• [Task item] All that should be output is the block of lines below from the line with "[46,202,61,214] ☐ -> [106,235,121,247] ☑" to the line with "[432,393,474,407] steps. ->", both included, exactly as written.

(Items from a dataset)
——————

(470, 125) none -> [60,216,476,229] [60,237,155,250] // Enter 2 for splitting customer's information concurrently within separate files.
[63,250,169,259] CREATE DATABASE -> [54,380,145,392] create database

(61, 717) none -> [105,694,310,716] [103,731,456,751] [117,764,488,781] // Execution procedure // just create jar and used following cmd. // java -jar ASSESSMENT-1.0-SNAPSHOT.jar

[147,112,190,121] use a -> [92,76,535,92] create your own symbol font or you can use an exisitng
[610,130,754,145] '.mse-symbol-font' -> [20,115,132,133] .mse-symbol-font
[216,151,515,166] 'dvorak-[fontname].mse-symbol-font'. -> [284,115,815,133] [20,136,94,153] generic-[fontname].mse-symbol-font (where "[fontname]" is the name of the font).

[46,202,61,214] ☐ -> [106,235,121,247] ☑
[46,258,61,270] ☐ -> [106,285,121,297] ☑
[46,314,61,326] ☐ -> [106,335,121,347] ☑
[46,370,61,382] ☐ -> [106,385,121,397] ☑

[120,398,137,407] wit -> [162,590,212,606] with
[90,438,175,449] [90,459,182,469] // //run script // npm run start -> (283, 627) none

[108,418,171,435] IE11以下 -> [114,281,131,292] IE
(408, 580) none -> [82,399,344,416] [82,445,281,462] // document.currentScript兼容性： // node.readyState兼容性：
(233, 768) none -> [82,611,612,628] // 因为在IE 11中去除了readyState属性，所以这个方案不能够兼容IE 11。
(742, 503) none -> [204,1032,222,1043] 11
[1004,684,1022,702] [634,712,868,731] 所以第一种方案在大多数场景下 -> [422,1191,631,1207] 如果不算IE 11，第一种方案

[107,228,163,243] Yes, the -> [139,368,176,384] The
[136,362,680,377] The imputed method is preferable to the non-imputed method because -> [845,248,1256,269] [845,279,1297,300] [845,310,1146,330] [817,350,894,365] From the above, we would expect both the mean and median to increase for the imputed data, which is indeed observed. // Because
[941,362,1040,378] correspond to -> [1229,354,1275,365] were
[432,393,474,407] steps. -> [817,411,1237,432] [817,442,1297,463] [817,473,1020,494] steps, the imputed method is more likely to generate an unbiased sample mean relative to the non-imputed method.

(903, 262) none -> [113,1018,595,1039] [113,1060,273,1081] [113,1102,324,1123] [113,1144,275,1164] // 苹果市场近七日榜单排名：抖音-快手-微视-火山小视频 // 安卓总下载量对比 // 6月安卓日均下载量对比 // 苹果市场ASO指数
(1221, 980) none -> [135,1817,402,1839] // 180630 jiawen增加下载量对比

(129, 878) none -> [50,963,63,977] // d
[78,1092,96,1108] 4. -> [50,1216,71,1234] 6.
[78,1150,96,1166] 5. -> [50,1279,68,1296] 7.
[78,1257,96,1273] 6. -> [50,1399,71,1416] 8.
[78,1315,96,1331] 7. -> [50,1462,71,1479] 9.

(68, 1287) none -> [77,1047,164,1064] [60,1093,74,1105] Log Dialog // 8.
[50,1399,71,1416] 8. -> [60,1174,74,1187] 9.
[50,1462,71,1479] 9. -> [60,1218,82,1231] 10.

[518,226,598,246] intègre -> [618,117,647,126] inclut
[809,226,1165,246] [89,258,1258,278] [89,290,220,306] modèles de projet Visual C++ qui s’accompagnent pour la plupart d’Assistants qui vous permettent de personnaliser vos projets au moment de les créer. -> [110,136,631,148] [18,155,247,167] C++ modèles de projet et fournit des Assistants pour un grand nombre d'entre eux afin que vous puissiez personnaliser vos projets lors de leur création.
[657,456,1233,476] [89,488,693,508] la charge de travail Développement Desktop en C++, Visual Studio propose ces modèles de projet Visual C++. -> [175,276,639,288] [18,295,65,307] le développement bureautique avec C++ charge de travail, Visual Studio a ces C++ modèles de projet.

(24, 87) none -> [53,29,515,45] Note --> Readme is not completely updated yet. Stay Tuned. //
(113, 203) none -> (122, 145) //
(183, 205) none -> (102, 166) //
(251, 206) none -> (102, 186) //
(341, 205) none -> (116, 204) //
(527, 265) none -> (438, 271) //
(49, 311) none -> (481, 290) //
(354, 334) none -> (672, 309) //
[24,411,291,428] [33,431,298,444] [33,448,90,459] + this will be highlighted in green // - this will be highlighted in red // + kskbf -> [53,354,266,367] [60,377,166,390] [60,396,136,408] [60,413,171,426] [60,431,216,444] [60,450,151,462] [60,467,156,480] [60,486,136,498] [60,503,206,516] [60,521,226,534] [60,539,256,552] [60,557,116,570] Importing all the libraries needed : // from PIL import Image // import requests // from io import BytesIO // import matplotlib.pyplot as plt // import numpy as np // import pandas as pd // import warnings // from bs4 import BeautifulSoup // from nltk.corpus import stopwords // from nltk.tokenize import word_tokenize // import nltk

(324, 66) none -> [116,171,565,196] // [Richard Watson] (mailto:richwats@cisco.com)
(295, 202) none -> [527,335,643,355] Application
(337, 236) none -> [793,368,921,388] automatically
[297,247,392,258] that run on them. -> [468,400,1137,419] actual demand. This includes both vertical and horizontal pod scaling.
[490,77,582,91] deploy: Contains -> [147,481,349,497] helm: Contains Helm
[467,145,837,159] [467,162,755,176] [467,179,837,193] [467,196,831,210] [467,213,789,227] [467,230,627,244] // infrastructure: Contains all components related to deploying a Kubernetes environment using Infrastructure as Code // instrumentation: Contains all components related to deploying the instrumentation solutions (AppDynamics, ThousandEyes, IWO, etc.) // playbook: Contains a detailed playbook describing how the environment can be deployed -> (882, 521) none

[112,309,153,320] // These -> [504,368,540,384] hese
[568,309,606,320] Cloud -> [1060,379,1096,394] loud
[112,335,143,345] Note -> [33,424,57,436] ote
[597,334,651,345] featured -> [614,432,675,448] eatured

——————

• [Result of the exercise]
[46,202,61,214] ☐ -> [106,235,121,247] ☑
[46,258,61,270] ☐ -> [106,285,121,297] ☑
[46,314,61,326] ☐ -> [106,335,121,347] ☑
[46,370,61,382] ☐ -> [106,385,121,397] ☑

[120,398,137,407] wit -> [162,590,212,606] with
[90,438,175,449] [90,459,182,469] // //run script // npm run start -> (283, 627) none

[108,418,171,435] IE11以下 -> [114,281,131,292] IE
(408, 580) none -> [82,399,344,416] [82,445,281,462] // document.currentScript兼容性： // node.readyState兼容性：
(233, 768) none -> [82,611,612,628] // 因为在IE 11中去除了readyState属性，所以这个方案不能够兼容IE 11。
(742, 503) none -> [204,1032,222,1043] 11
[1004,684,1022,702] [634,712,868,731] 所以第一种方案在大多数场景下 -> [422,1191,631,1207] 如果不算IE 11，第一种方案

[107,228,163,243] Yes, the -> [139,368,176,384] The
[136,362,680,377] The imputed method is preferable to the non-imputed method because -> [845,248,1256,269] [845,279,1297,300] [845,310,1146,330] [817,350,894,365] From the above, we would expect both the mean and median to increase for the imputed data, which is indeed observed. // Because
[941,362,1040,378] correspond to -> [1229,354,1275,365] were
[432,393,474,407] steps. -> [817,411,1237,432] [817,442,1297,463] [817,473,1020,494] steps, the imputed method is more likely to generate an unbiased sample mean relative to the non-imputed method.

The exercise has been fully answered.